When I first started work we had a very large hand drill with a big plate on top to put your chest on to get some weight behind it
They weren't to bad when used with a Phillips head screw, but you had to be ever so careful with a slot headed screw. And I found they weren't as good at unscrewing screws as screwing them in Now all you hear on site is the sound of screws being driven home with an impact driver, then when fully home, given another 5 minutes of rotation until the head is completely fek'd so to prevent any other tradesmen coming along later and pinching the bloody screws
i was brought up around restoring these things. maybe even this very one,who knows? a David Brown used by the R.A.Force. that and pile of other ones including a steam traction engine converted to a showmen's the stepfather was/is more fred dibner than the man himself. love wandering around old engineering works and shit.
My favourite and oldest thing I own is a 17th century French kitchen table It’s still used daily - I bet it could tell a storey or two !!
I used one of those once.
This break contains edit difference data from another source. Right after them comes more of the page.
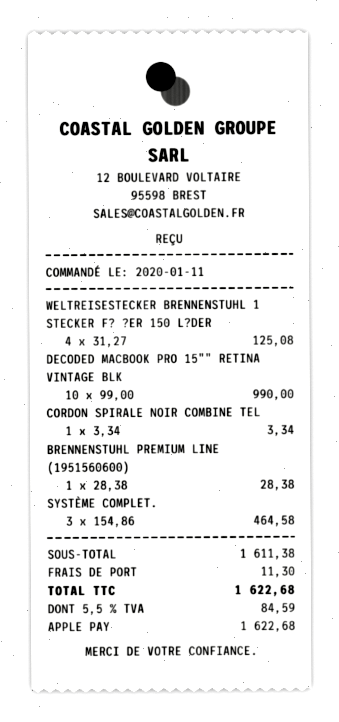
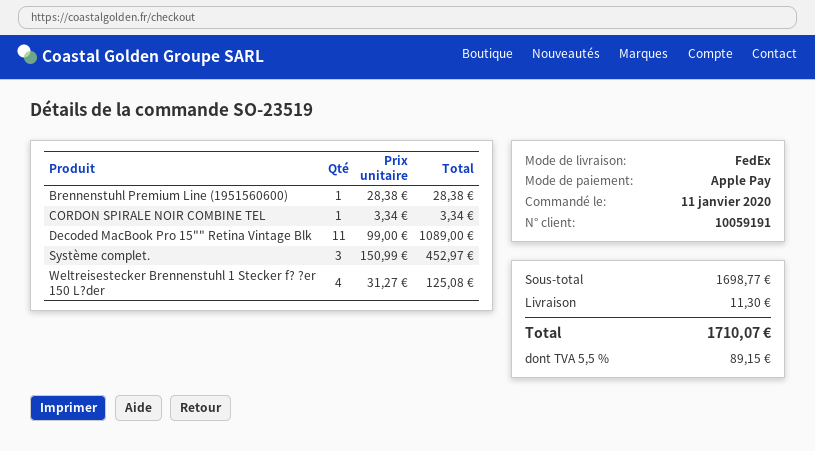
DECODED MACBOOK PRO 15"" RETINA VINTAGE BLK: 10 x 99.00 = 990.00 -> 11 x 99.00 = 1089.00
SYSTÈME COMPLET.: 3 x 154.86 = 464.58 -> 3 x 150.99 = 452.97
subtotal: 1611.38 -> 1698.77
tax: 5.5% = 84.59 -> 5.5% = 89.15
total: 1622.68 -> 1710.07

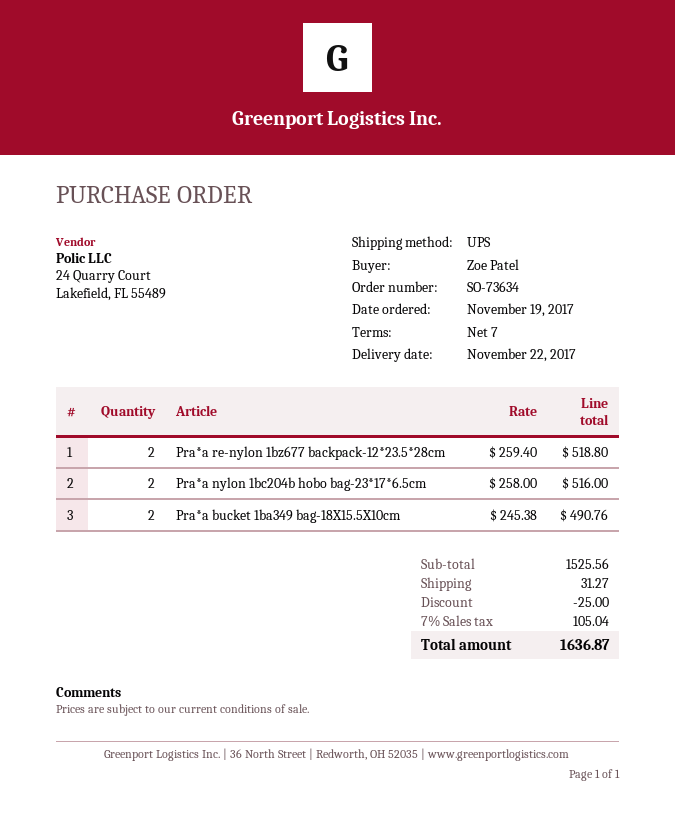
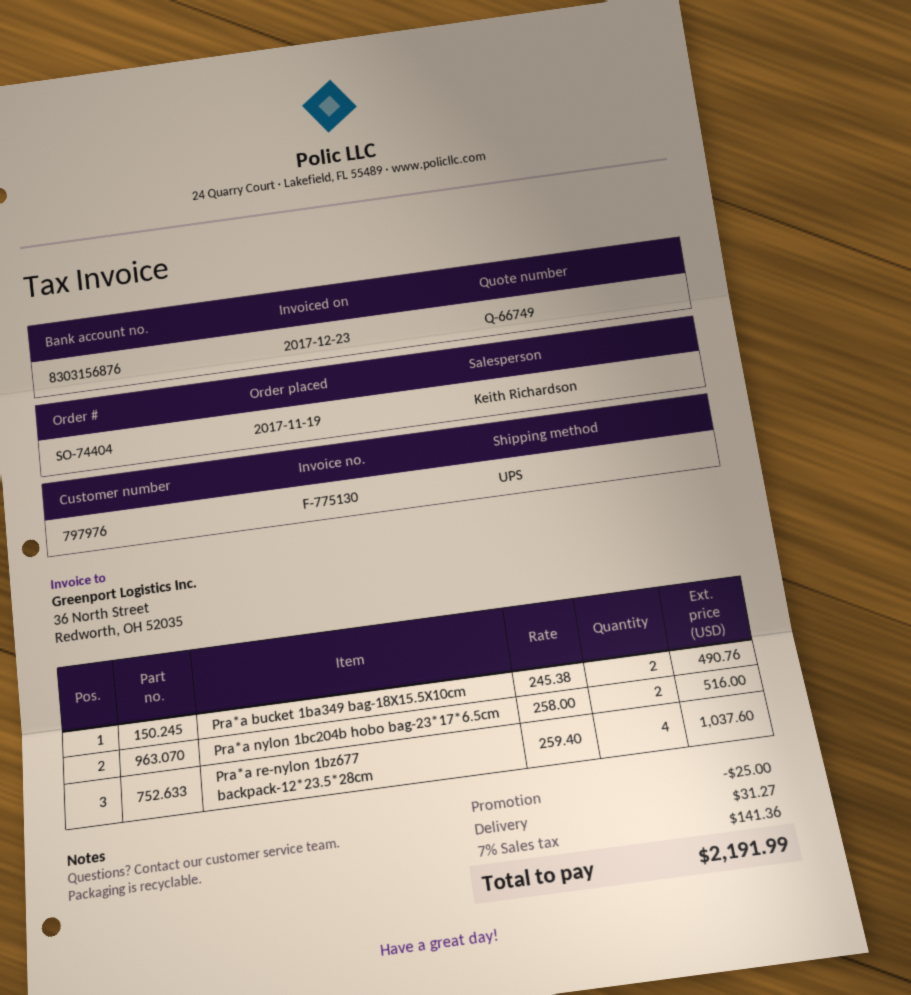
order number: SO-73634 -> SO-74404
Pra*a re-nylon 1bz677 backpack-12*23.5*28cm: 2 x 259.40 = 518.80 -> 4 x 259.40 = 1037.60
tax: 7% = 105.04 -> 7% = 141.36
total: 1636.87 -> 2191.99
It didn't have a clutch. I was using a 25 mm drill bit in quarter plate and it bit right at the end and took me round with it. The chest plate twisted up in my overalls and the bastard thing nearly threw me round the workshop. Happy Christmas incidentally.
Mine was up a ladder drilling holes for down pipes, damned thing was almost as big as I was. Leaning on the breast plate hanging on to both handles, damn thing jammed and tried to break both my wrists. Luckily didn't come off the ladder but had to drill all the rest of the bloody holes with a star drill and knapping hammer
the must do mod for those is put a jubilee clip on em so they don't roll away when you put em down . they are long before my time though ..
I still carry a wheel brace and an old brace and bit's in my van, don't use them as much nowadays but they still get used. Steve
Imagine being in the market for a car in 1956 and having to decide between a Hillman Minx and a Ford Zodiac.
A ‘wheel-brace’ is a crank-shaped tool for quickly undoing and doing up wheel nuts. Sometimes they have/had slipping handles but they were often just plain steel. The crank shaped drill is a ‘brace and bit’ and is/was generally used for large woodworking bits.
Since reading this thread I have realised there's very few "old things" at my place apart from me and the building! The actual oldest item is my late fathers watch and ring. My oldest three things in regular use are the Record vice in the shed of uncertain age but looks old, my Omega gold watch from '82 bought in Interlaken & my denim Levis jacket from '84 bought in Mexico. What are yours?